L'âme en mariage spirituel devient un instrument de Dieu pour le salut des âmes. Toutes ses actions, tout ce qu'elle dit ou fait, tout ce qu'elle souffre, devient imprégné d'une efficacité surnaturelle. Elle intercède continuellement pour l'Église et pour le monde, et ses prières ne demeurent jamais sans fruit.
Thérèse elle-même, malgré la contemplation exaltée que lui accordait Dieu, ne cessa jamais d'être active dans la réforme du Carmel. Elle fondait des nouveaux monastères, corrigeait les abus, gouvernait les communautés religieuses. Cela démontre que l'union transformante à Dieu produit non l'inertie mais une activité infiniment plus féconde que ne pourrait jamais la produire le zèle naturel.
La Demeure Définitive
Les septièmes demeures constituent définitivement la demeure de l'âme. L'âme ne peut plus tomber de cet état. Bien qu'elle demeure dans le péché véniel possible et dans l'imperfection, elle ne peut plus se séparer de Dieu de manière à rompre le mariage spirituel. Cette stabilité définitive apporte une paix inébranlable.

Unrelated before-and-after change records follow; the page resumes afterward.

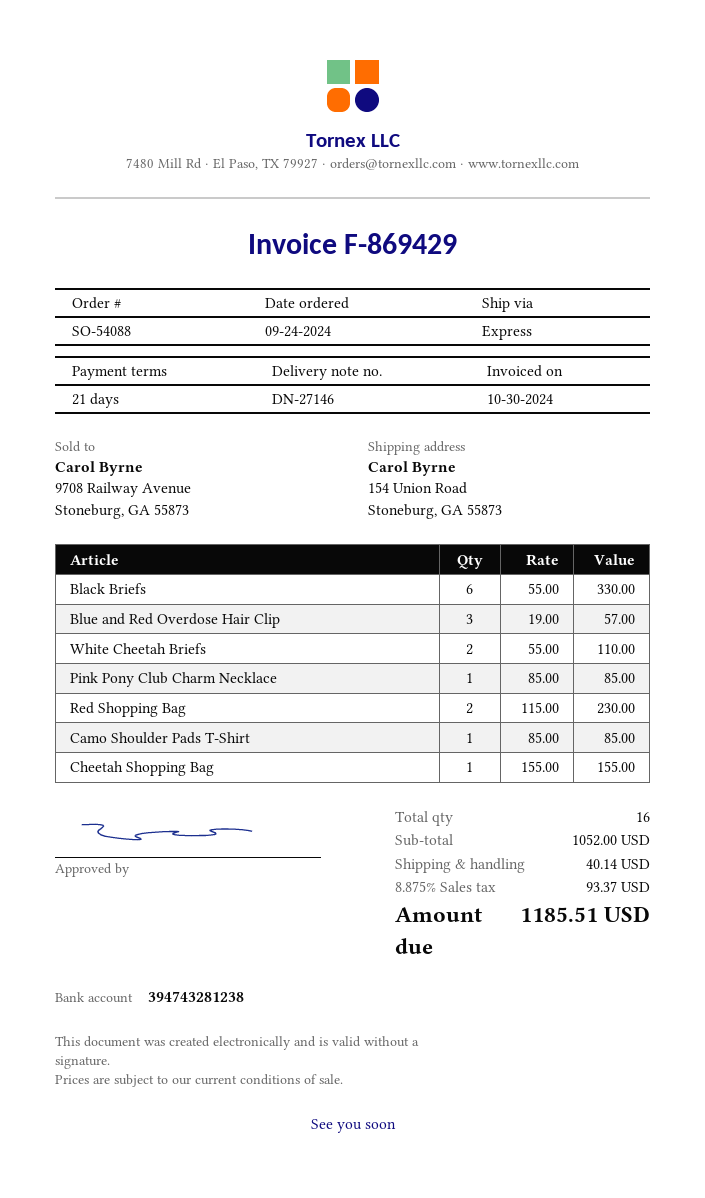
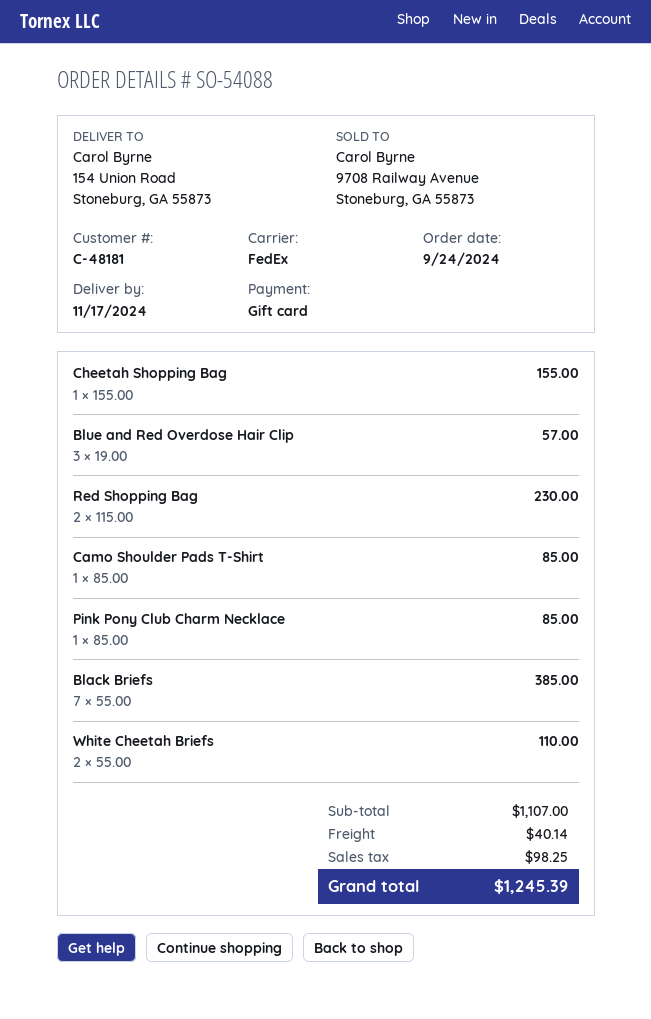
shipping method: express -> FedEx
Black Briefs: 6 x 55.00 = 330.00 -> 7 x 55.00 = 385.00
subtotal: 1052.00 -> 1107.00
tax: 93.37 -> 98.25
total: 1185.51 -> 1245.39

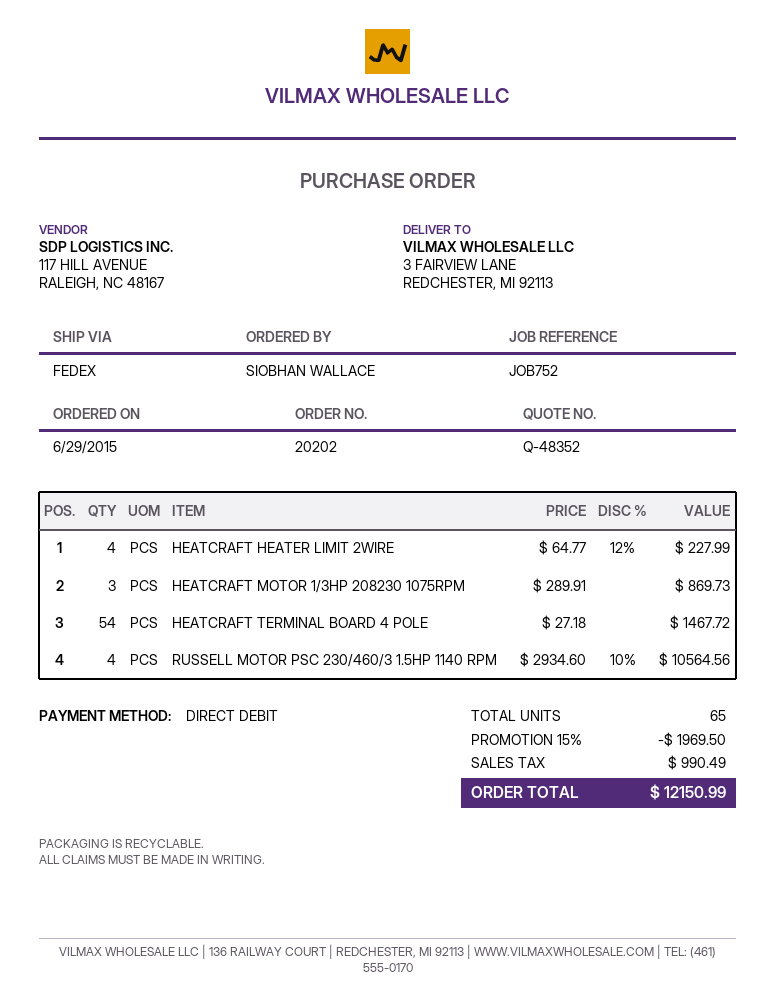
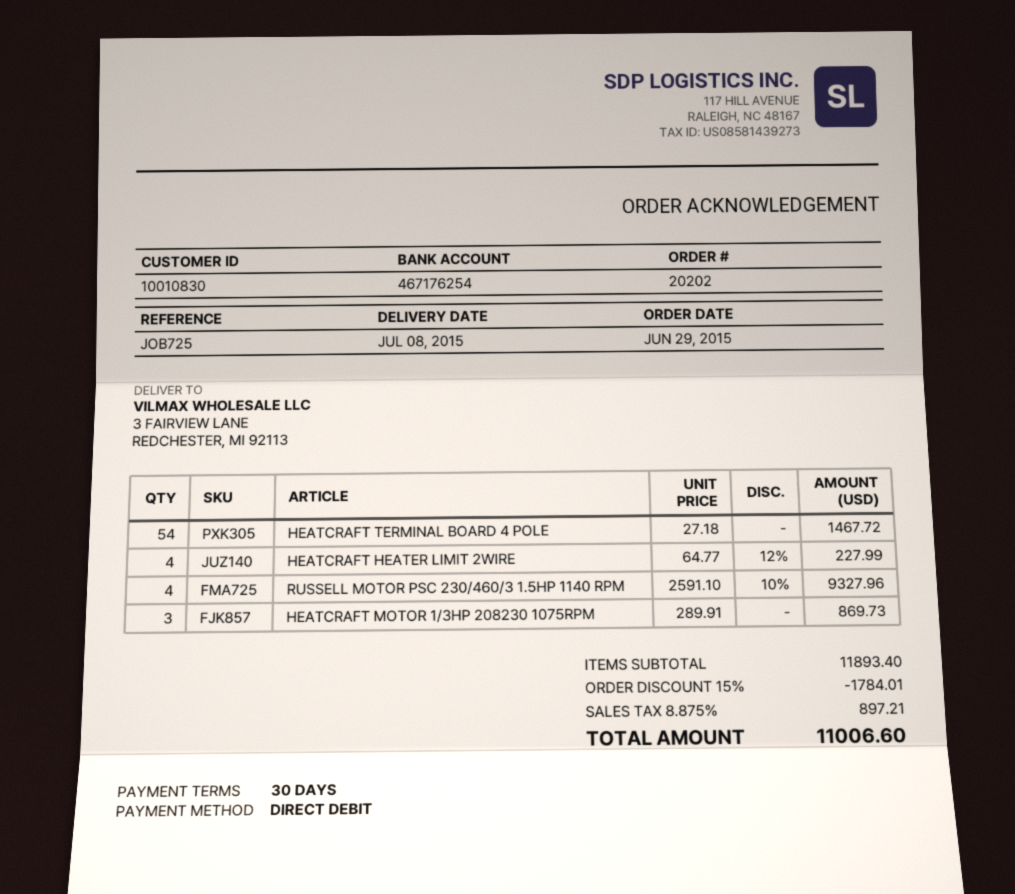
reference: JOB752 -> JOB725
RUSSELL MOTOR PSC 230/460/3 1.5HP 1140 RPM: 4 x 2934.60 - 10% = 10564.56 -> 4 x 2591.10 - 10% = 9327.96
discount: 15% = 1969.50 -> 15% = 1784.01
tax: 990.49 -> 897.21
total: 12150.99 -> 11006.60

Cela ne signifie pas que l'âme n'expérimentera plus jamais de souffrance. Loin de là, les grandes âmes en mariage spirituel souffrent souvent plus que jamais, car toute incapacité à glorifier Dieu ou tout manquement au service divin devient une douleur aigu. Cependant, cette souffrance ne détruit jamais la paix fondamentale qui procède de l'union permanente.
Eschatologie et Consommation Éternelle
Thérèse souligne que même le mariage spirituel dans cette vie n'est pas la consommation ultime. L'âme demeurera toujours en exil dans le corps mortel, séparée de la vision béatifique directe de Dieu. C'est seulement dans l'éternité, après la mort et dans le ciel, que le mariage spirituel sera pleinement consommé.
Cependant, le mariage spirituel dans cette vie est déjà une participation à la béatitude éternelle. L'âme goûte ici-bas, d'une manière voilée mais certaine, ce qui sera sa éternelle jouissance. Le mariage spirituel est le ciel venu sur la terre, la vie éternelle vécue en exil dans le temps.
Lorsque l'âme quittera le corps et se tiendra face à face devant le trône de Dieu, elle reconnaîtra que l'union qu'elle a connue sur la terre était l'anticipation, la première communion avec ce dont elle jouira éternellement. Le mariage spirituel sur la terre est une arrhes, une promesse, un gage du mariage éternel au ciel.